Segment Open
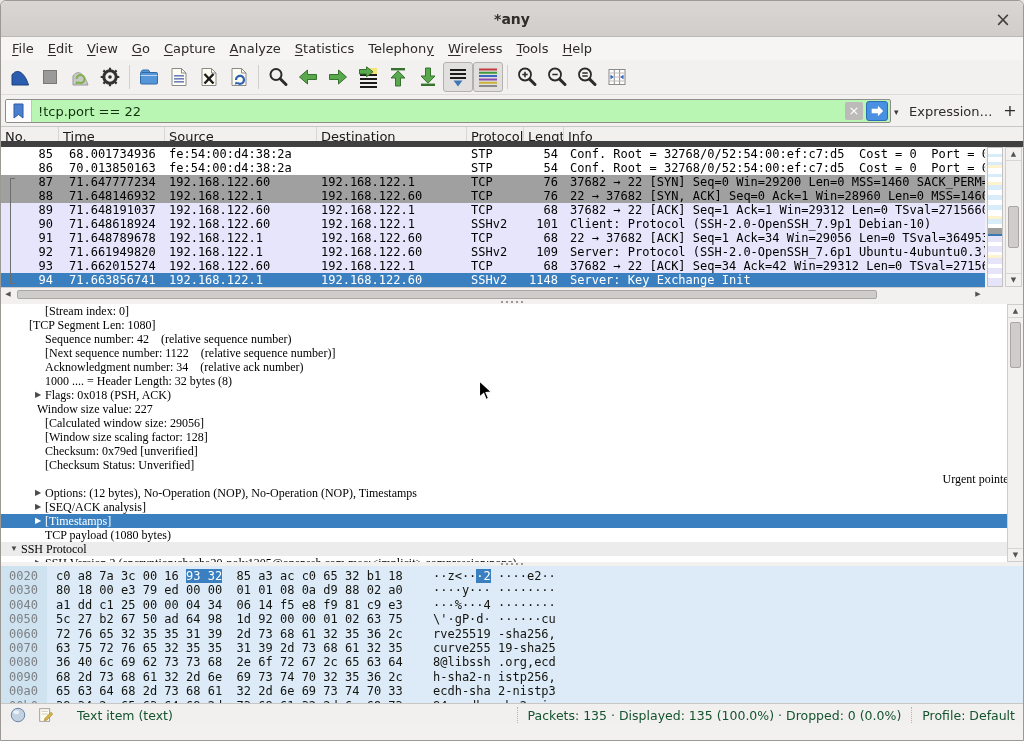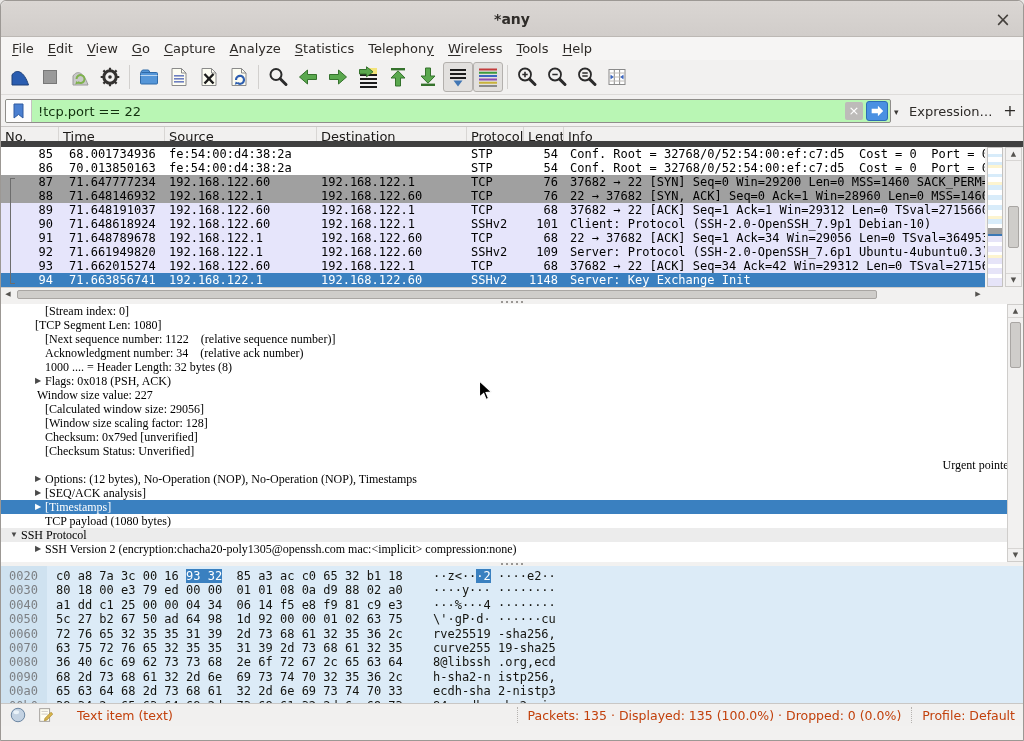"[TCP Segment Len: 1080]" div.drow { padding-left: 20px -> 14px }
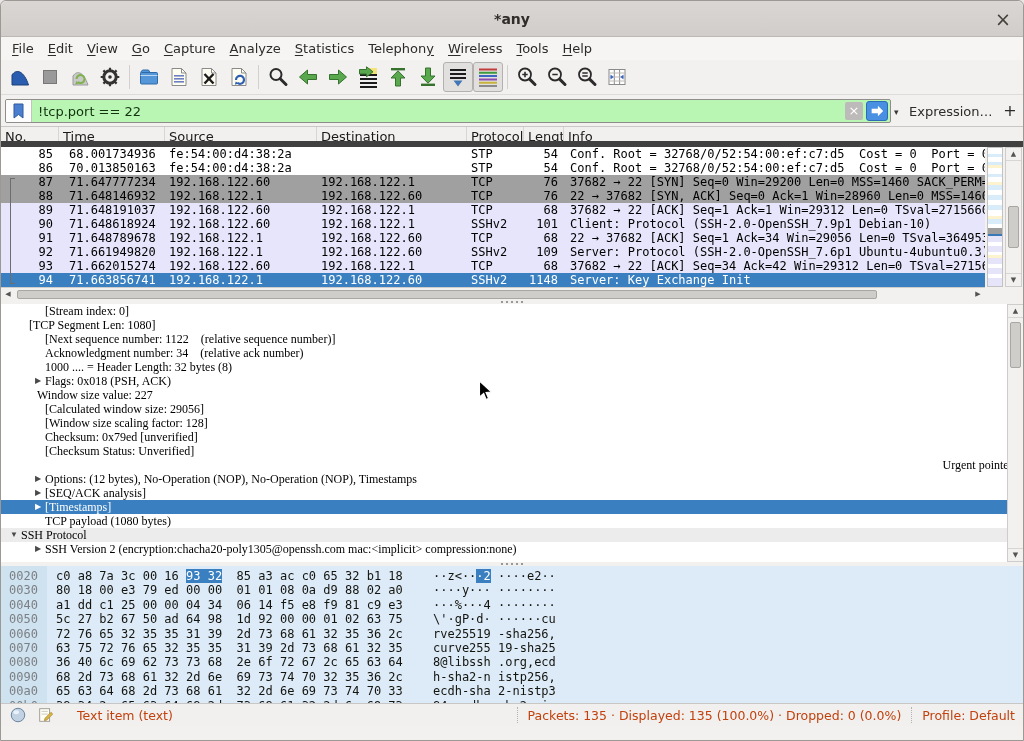"Sequence number: 42 (relative sequence" div.drow { html: none -> <div><span></span><span>Sequence number: 42 (relative sequence number)</span></div> }
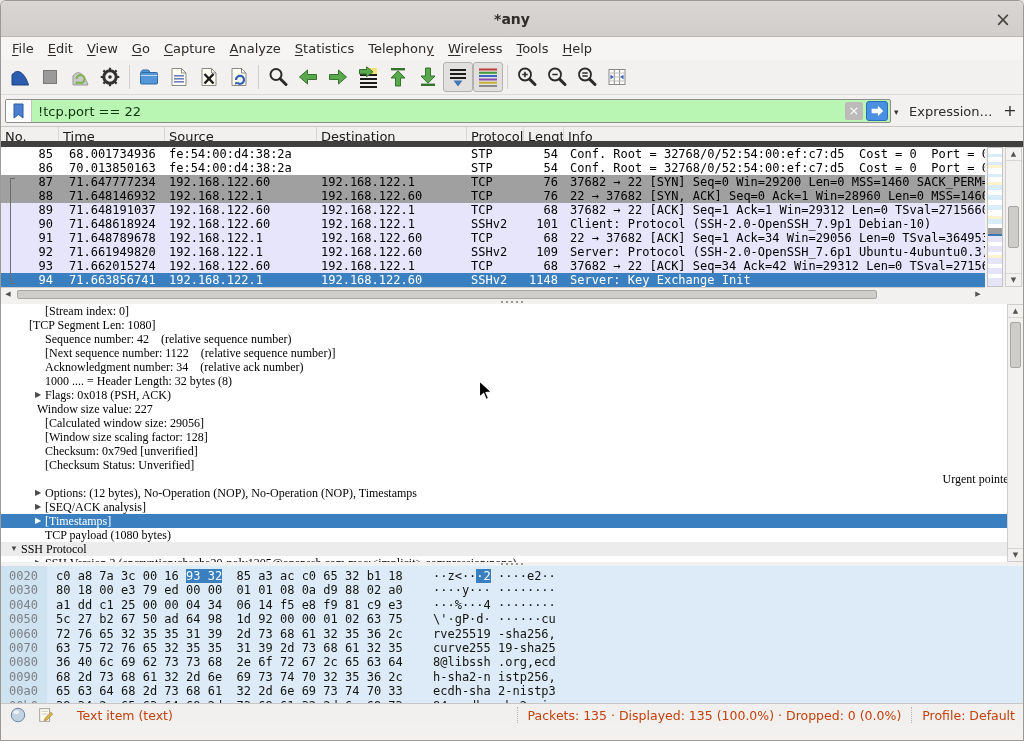"Text item (text)" .statusbar { color: #c2410c -> #14532d }
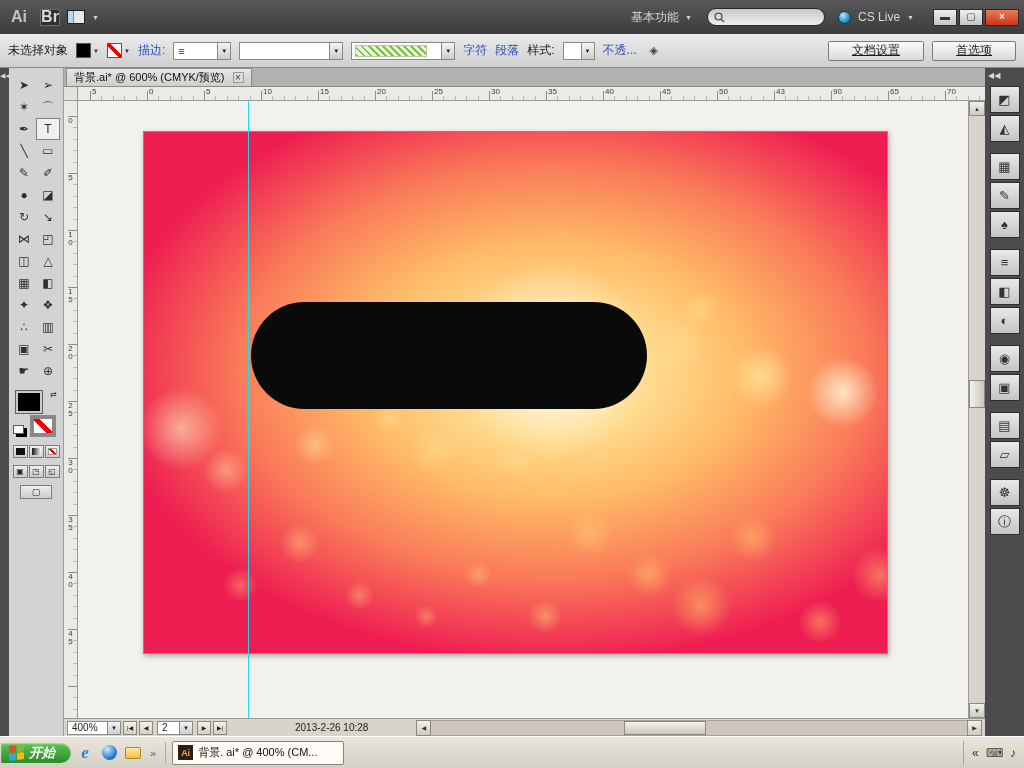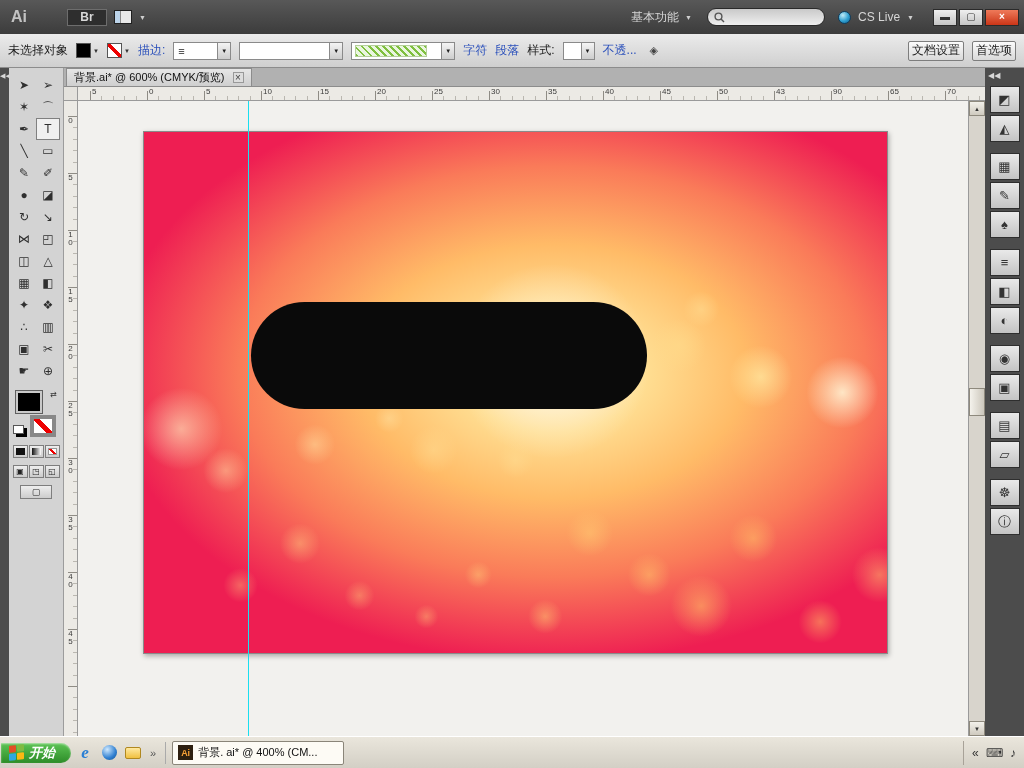"Br" .br-icon { font-size: 12px -> 16px; margin-left: 27px -> none; width: 40px -> 20px }
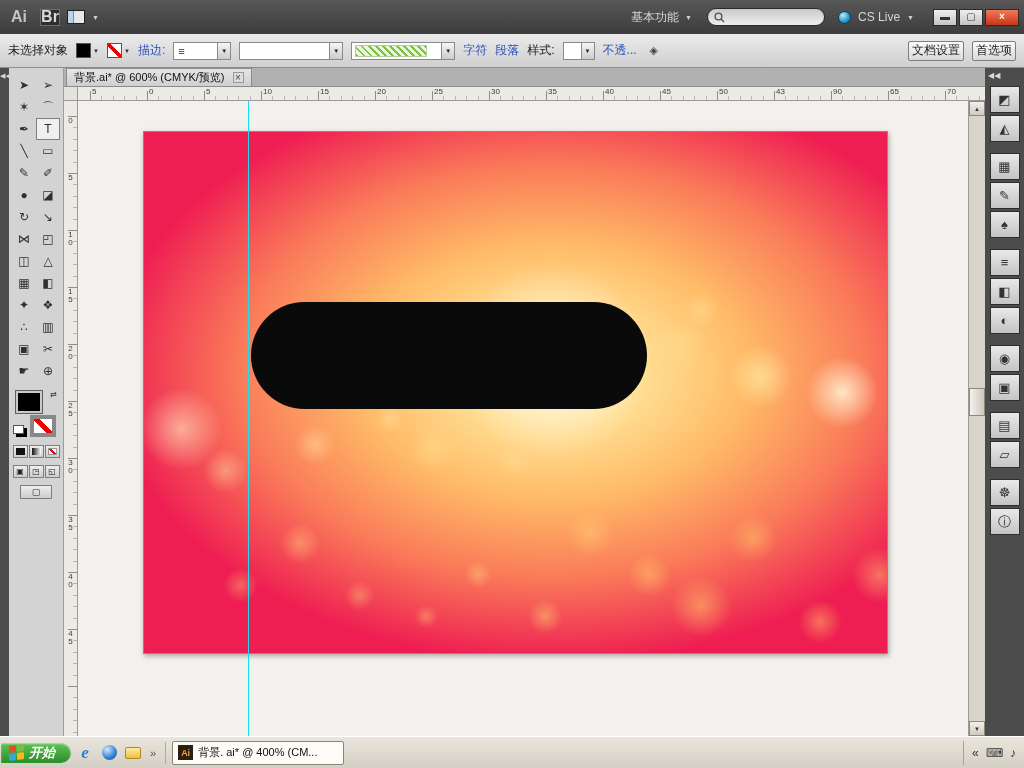"文档设置" .cbtn { padding: 0 3px -> 0 23px; text-decoration: none -> underline }
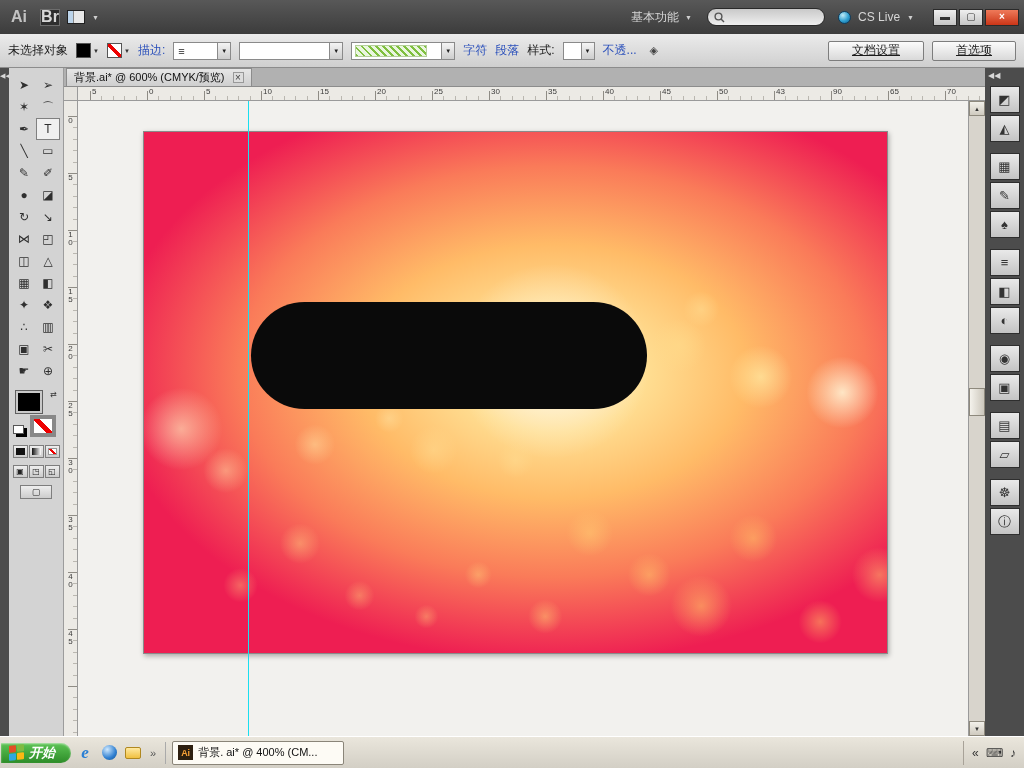"400%" div.statusbar { html: none -> <div> <div> <span>400%</span> <span>▼</span> </div> <div>|◀</div> <div>◀</div> <div> <span>2</span> <span>▼</span> </div> <div>▶</div> <div>▶|</div> <span>2013-2-26 10:28</span> <div> <div>◀</div> <div> <div></div> </div> <div>▶</div> </div> </div> }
Segment Closed
== TO DO ==
Everything in the records goes into your answer exactly, except the pictures.

== RESULT FOR THIS EXERCISE ==
"[TCP Segment Len: 1080]" div.drow { padding-left: 20px -> 14px }
"Sequence number: 42 (relative sequence" div.drow { html: none -> <div><span></span><span>Sequence number: 42 (relative sequence number)</span></div> }
"Text item (text)" .statusbar { color: #c2410c -> #14532d }
"Br" .br-icon { font-size: 12px -> 16px; margin-left: 27px -> none; width: 40px -> 20px }
"文档设置" .cbtn { padding: 0 3px -> 0 23px; text-decoration: none -> underline }
"400%" div.statusbar { html: none -> <div> <div> <span>400%</span> <span>▼</span> </div> <div>|◀</div> <div>◀</div> <div> <span>2</span> <span>▼</span> </div> <div>▶</div> <div>▶|</div> <span>2013-2-26 10:28</span> <div> <div>◀</div> <div> <div></div> </div> <div>▶</div> </div> </div> }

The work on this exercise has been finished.